"""
Scatter Plot Examples
=====================

This example demonstrates scatter plot functionality in PubliPlots,
including basic scatter plots, size encoding, categorical and continuous
color scales, and bubble plots (categorical scatter heatmaps).
"""

import publiplots as pp
import pandas as pd
import numpy as np

# %%
# Basic Scatter Plot
# ------------------
# Create a simple scatter plot with continuous data.

# Create scatter data
np.random.seed(444)
n = 100
scatter_data = pd.DataFrame({
    'x': np.random.normal(50, 20, n),
    'y': np.random.normal(100, 30, n)
})

# Create basic scatter plot
ax = pp.scatterplot(
    data=scatter_data,
    x='x',
    y='y',
    title='Basic Scatter Plot',
    xlabel='X Variable',
    ylabel='Y Variable',
)
ax.margins(x=0.1, y=0.1)
pp.show()

# %%
# Scatter with Size Encoding
# ---------------------------
# Use point size to encode an additional data dimension.

# Add size variable
scatter_data['magnitude'] = np.abs(scatter_data['x'] - 50) + np.abs(scatter_data['y'] - 100)
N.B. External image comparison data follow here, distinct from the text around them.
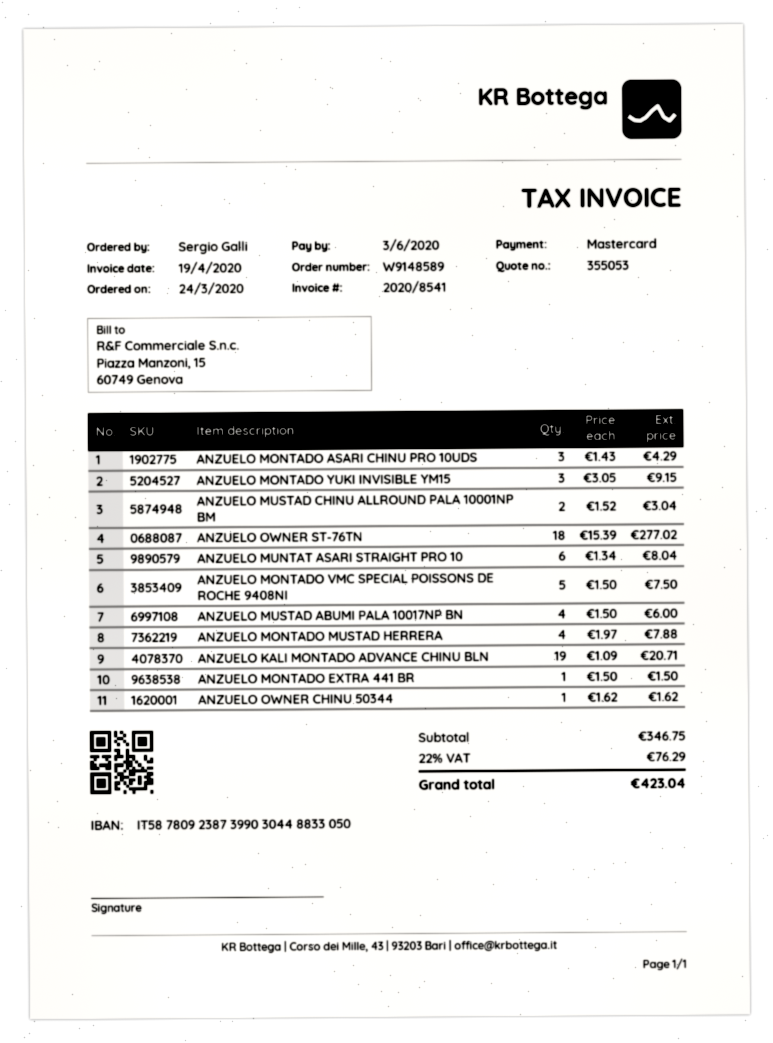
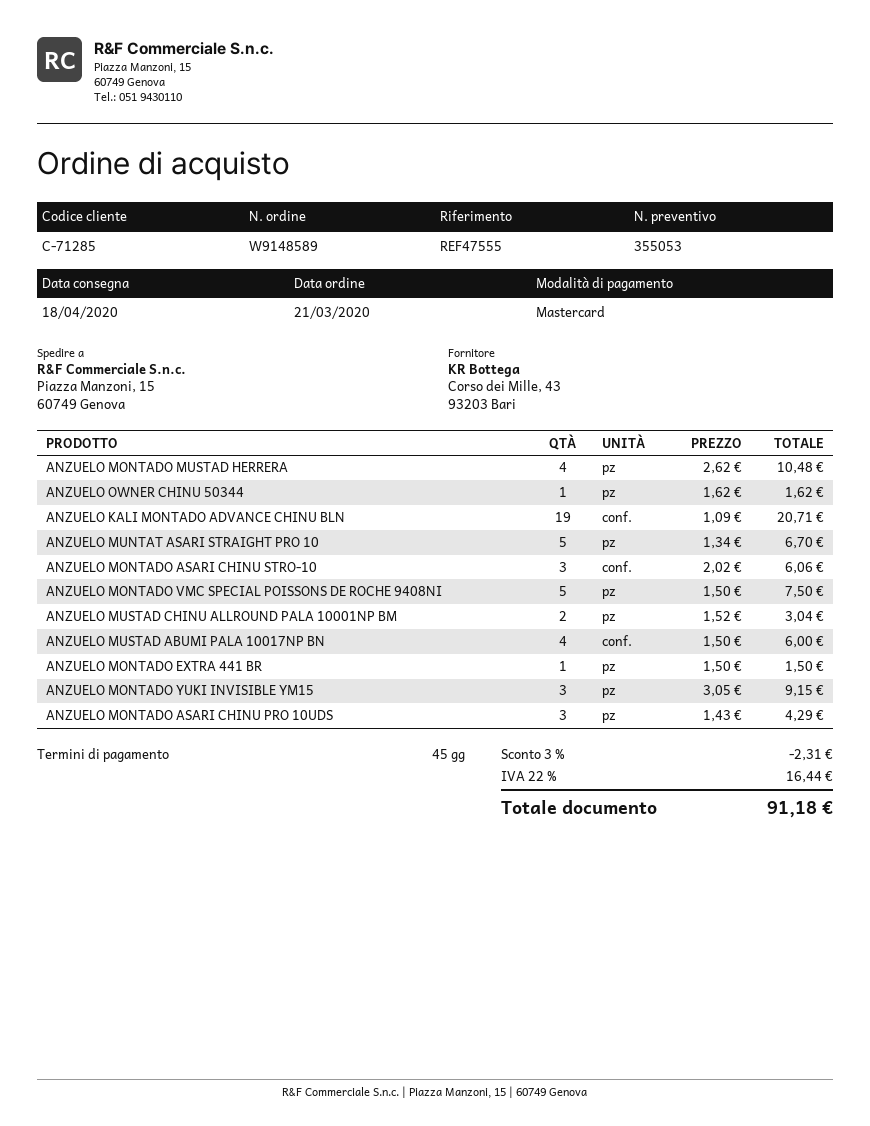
order date: 2020-03-24 -> 2020-03-21
ANZUELO OWNER ST-76TN: 18 x 15.39 = 277.02 -> none
ANZUELO MUNTAT ASARI STRAIGHT PRO 10: 6 x 1.34 = 8.04 -> 5 x 1.34 = 6.70
ANZUELO MONTADO MUSTAD HERRERA: 4 x 1.97 = 7.88 -> 4 x 2.62 = 10.48
ANZUELO MONTADO ASARI CHINU STRO-10: none -> 3 x 2.02 = 6.06
discount: none -> 3% = 2.31
tax: 22% = 76.29 -> 22% = 16.44
total: 423.04 -> 91.18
# Create scatter with size encoding
ax = pp.scatterplot(
    data=scatter_data,
    x='x',
    y='y',
    size='magnitude',
    title='Scatter Plot with Size Encoding',
    xlabel='X Variable',
    ylabel='Y Variable',
)
ax.margins(x=0.1, y=0.1)
pp.show()

# %%
# Scatter with Categorical Size
# ------------------------------
# ``size=`` also accepts a categorical column. Pass an explicit
# ``sizes={category: area_points²}`` map to control the area assigned to
# each category; without one, publiplots interpolates evenly between the
# tuple's endpoints. The legend shows one marker per category.

scatter_data['tier'] = pd.cut(
    scatter_data['magnitude'], bins=3, labels=['low', 'med', 'high'],
)

ax = pp.scatterplot(
    data=scatter_data,
    x='x',
    y='y',
    size='tier',
    sizes={'low': 20, 'med': 80, 'high': 200},
    title='Scatter Plot with Categorical Size',
    xlabel='X Variable',
    ylabel='Y Variable',
)
ax.margins(x=0.1, y=0.1)
pp.show()

# %%
# Scatter with Categorical Hue
# -----------------------------
# Color points by categorical groups.

# Add categorical variable
scatter_data['group'] = pd.cut(scatter_data['y'], bins=3, labels=['Low', 'Medium', 'High'])

# Create scatter with categorical hue
ax = pp.scatterplot(
    data=scatter_data,
    x='x',
    y='y',
    hue='group',
    palette='pastel',
    title='Scatter Plot with Categorical Groups',
    xlabel='X Variable',
    ylabel='Y Variable',
    alpha=0.2,
)
pp.show()

# %%
# Hiding Overlap with ``background_marker``
# ------------------------------------------
# Scatters preserve point overlap by default so you can read density. For
# figures where every point should stand on its own — small-multiples,
# publication panels, categorical bubble plots — pass ``background_marker``
# to draw a solid twin under each point. ``True`` uses white; any color
# string (e.g. ``"#f2f2f2"``) overrides the background color. Off by default
# because duplicating every point doubles artist count.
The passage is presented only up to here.